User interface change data
+++++

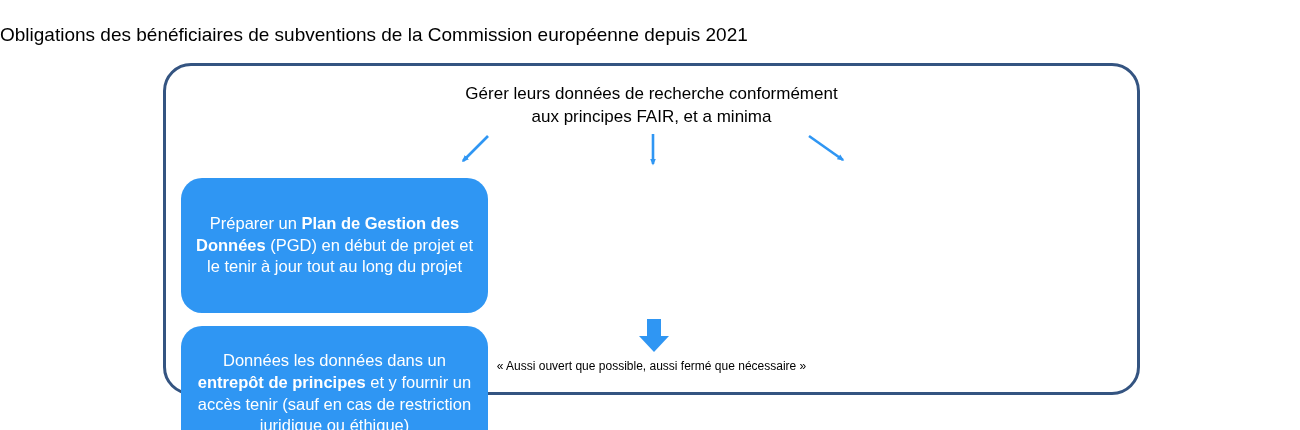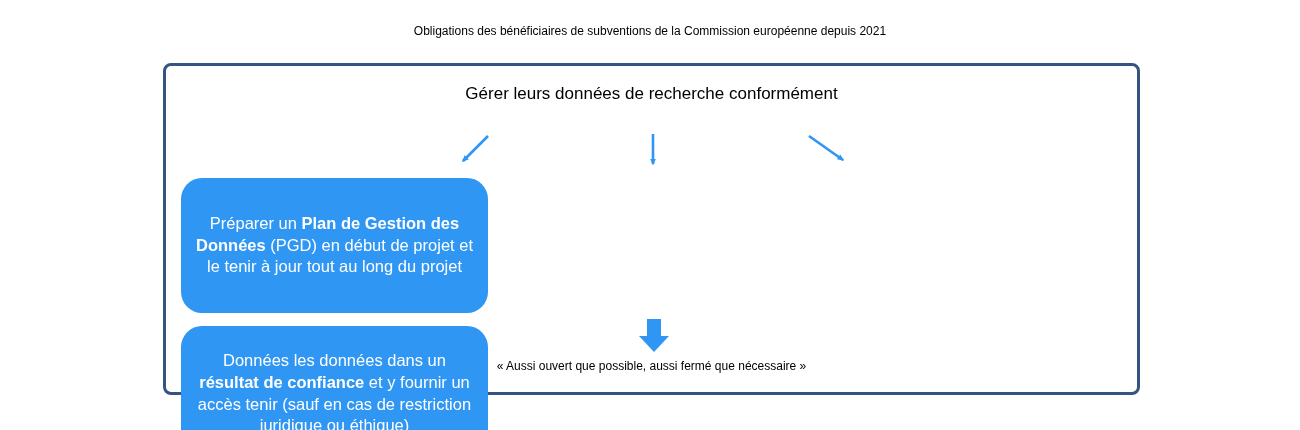--- a/index.html
+++ b/index.html
@@ -6,31 +6,30 @@
   html, body { background: #ffffff; }
   body {
     width: 1300px; height: 430px;
     font-family: "Liberation Sans", sans-serif;
     position: relative;
     overflow: hidden;
   }
   .page-title {
     position: absolute;
     top: 24px; left: 0; width: 100%;
-    text-align: center;
-    font-size: 12px;
+    font-size: 19px;
     font-weight: 400;
     color: #000000;
   }
   .outer-container {
     position: absolute;
     left: 163px; top: 63px;
     width: 977px; height: 332px;
     border: 3px solid #345481;
-    border-radius: 8px;
+    border-radius: 28px;
     background: #ffffff;
   }
   .intro-text {
     position: absolute;
     top: 16px; left: 0; width: 100%;
     text-align: center;
     font-size: 17px;
     line-height: 23px;
     color: #000000;
   }
@@ -72,20 +71,21 @@
 </style>
 </head>
 <body>
 
 <div class="page-title">Obligations des bénéficiaires de subventions de la Commission européenne depuis 2021</div>
 
 <div class="outer-container">
 
   <div class="intro-text">
     <div>Gérer leurs données de recherche conformément</div>
+    <div>aux principes FAIR, et a minima</div>
   </div>
 
   <svg class="arrows-svg" viewBox="0 0 977 332" xmlns="http://www.w3.org/2000/svg">
     <defs>
       <marker id="ah" markerWidth="8" markerHeight="8" refX="5.5" refY="3" orient="auto" markerUnits="userSpaceOnUse" viewBox="0 0 8 6">
         <path d="M0,0 L7,3 L0,6 Z" fill="#2F96F3"></path>
       </marker>
     </defs>
     <g>
       <line x1="322" y1="70" x2="297" y2="95" stroke="#2F96F3" stroke-width="2.6" marker-end="url(#ah)"></line>
@@ -99,19 +99,19 @@
     <g>
       <polygon points="481,253 495,253 495,270 503,270 488,286 473,270 481,270" fill="#2F96F3"></polygon>
     </g>
   </svg>
 
   <div class="boxes-row">
     <div class="blue-box">
       <div><span>Préparer un </span><b>Plan de Gestion des Données</b><span> (PGD) en début de projet et le tenir à jour tout au long du projet</span></div>
     </div>
     <div class="blue-box">
-      <div><span>Données les données dans un </span><b>résultat de confiance</b><span> et y fournir un accès tenir (sauf en cas de restriction juridique ou éthique)</span></div>
+      <div><span>Données les données dans un </span><b>entrepôt de principes</b><span> et y fournir un accès tenir (sauf en cas de restriction juridique ou éthique)</span></div>
     </div>
   </div>
 
   <div class="quote-text">« Aussi ouvert que possible, aussi fermé que nécessaire »</div>
 
 </div>
 
 </body></html>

+++++

◆ Goal of the exercise ◆
Extract every line above that contains the word "éthique".

◆ Problem solution ◆
-      <div><span>Données les données dans un </span><b>résultat de confiance</b><span> et y fournir un accès tenir (sauf en cas de restriction juridique ou éthique)</span></div>
+      <div><span>Données les données dans un </span><b>entrepôt de principes</b><span> et y fournir un accès tenir (sauf en cas de restriction juridique ou éthique)</span></div>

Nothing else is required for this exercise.